== EXERCISE MATERIAL

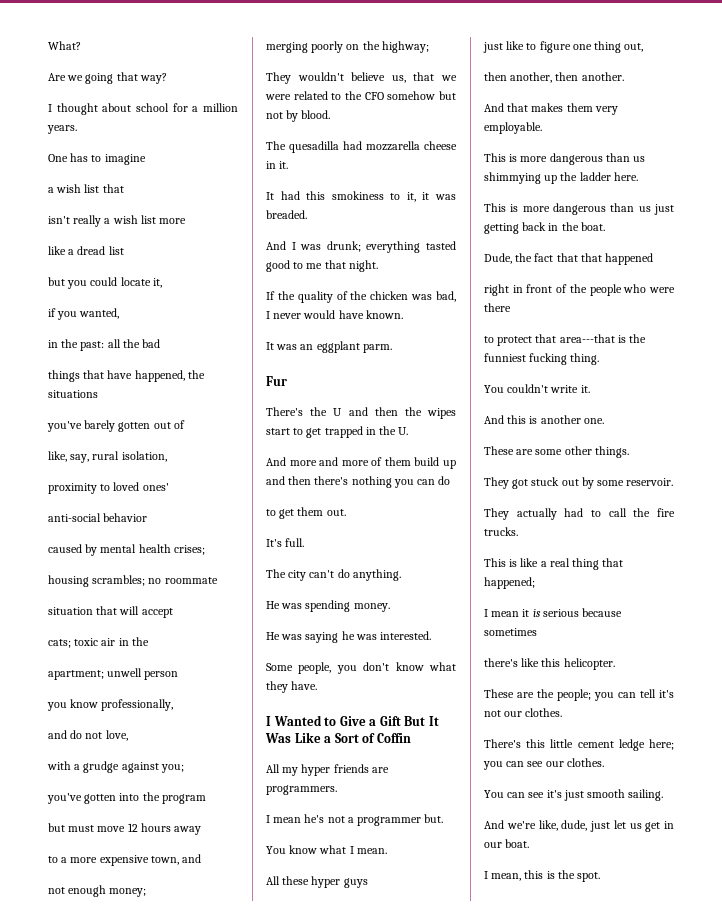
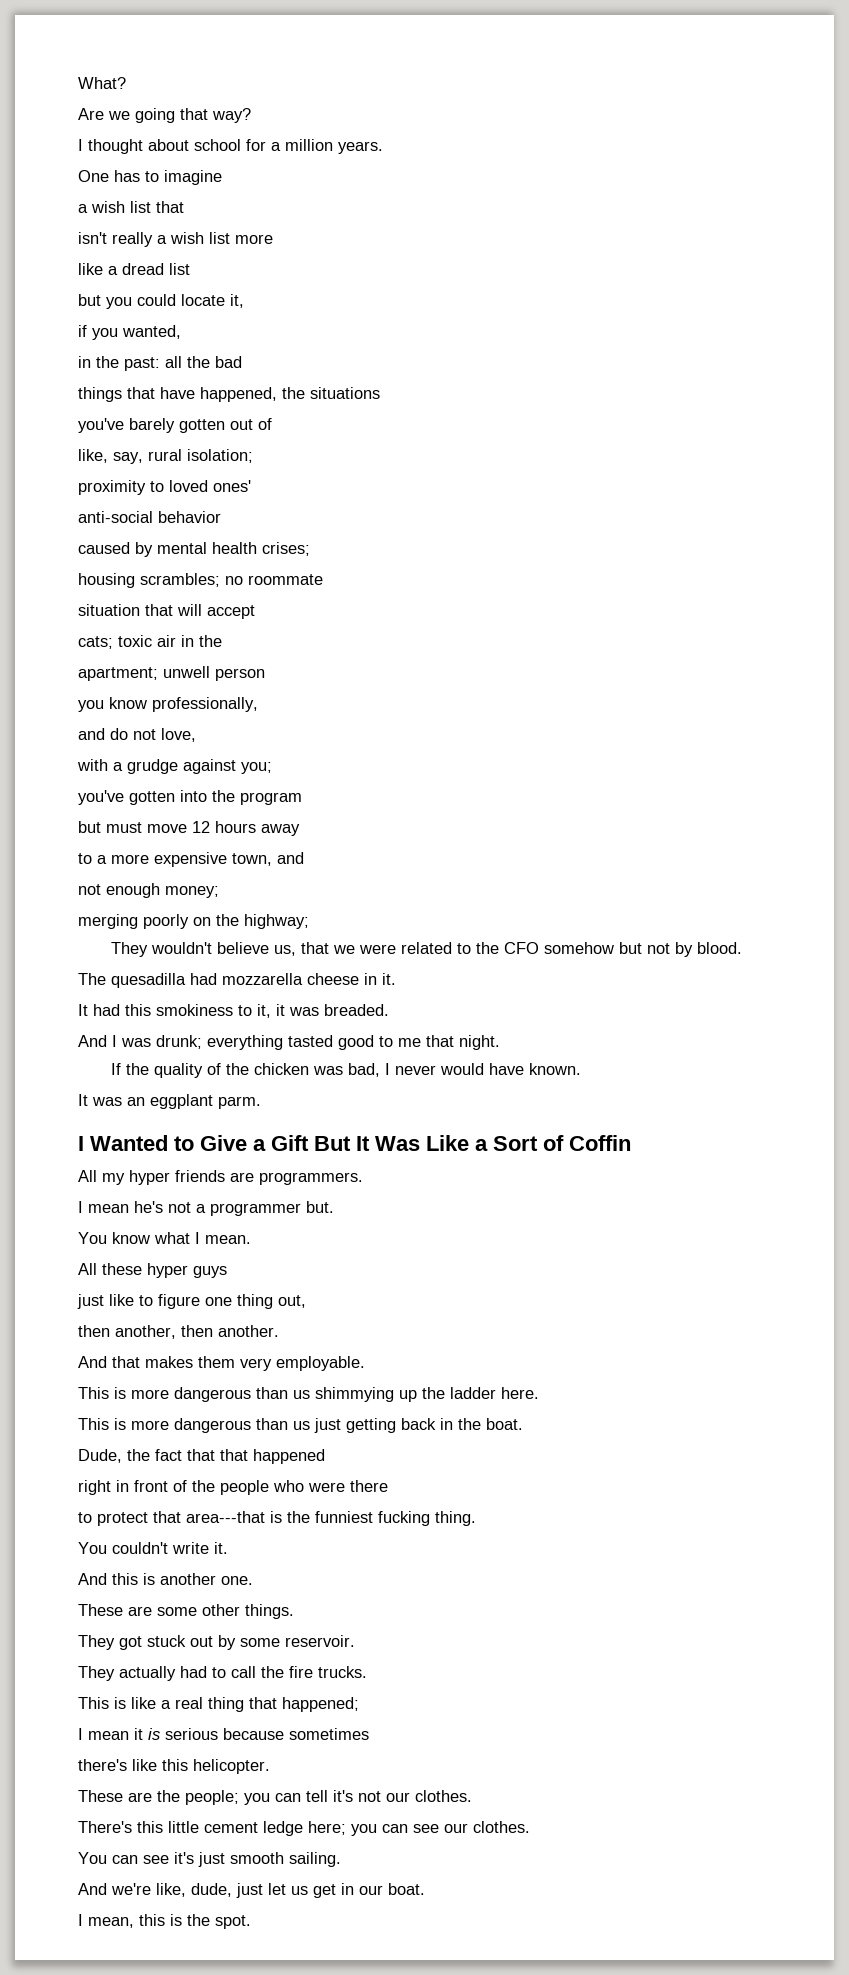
- like, say, rural isolation,
+ like, say, rural isolation;
- Fur
- There's the U and then the wipes start to get trapped in the U.
- And more and more of them build up and then there's nothing you can do
- to get them out.
- It's full.
- The city can't do anything.
- He was spending money.
- He was saying he was interested.
- Some people, you don't know what they have.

====

[THE PROBLEM]:
Set out every record exactly, images excluded.

[RESULT]:
- like, say, rural isolation,
+ like, say, rural isolation;
- Fur
- There's the U and then the wipes start to get trapped in the U.
- And more and more of them build up and then there's nothing you can do
- to get them out.
- It's full.
- The city can't do anything.
- He was spending money.
- He was saying he was interested.
- Some people, you don't know what they have.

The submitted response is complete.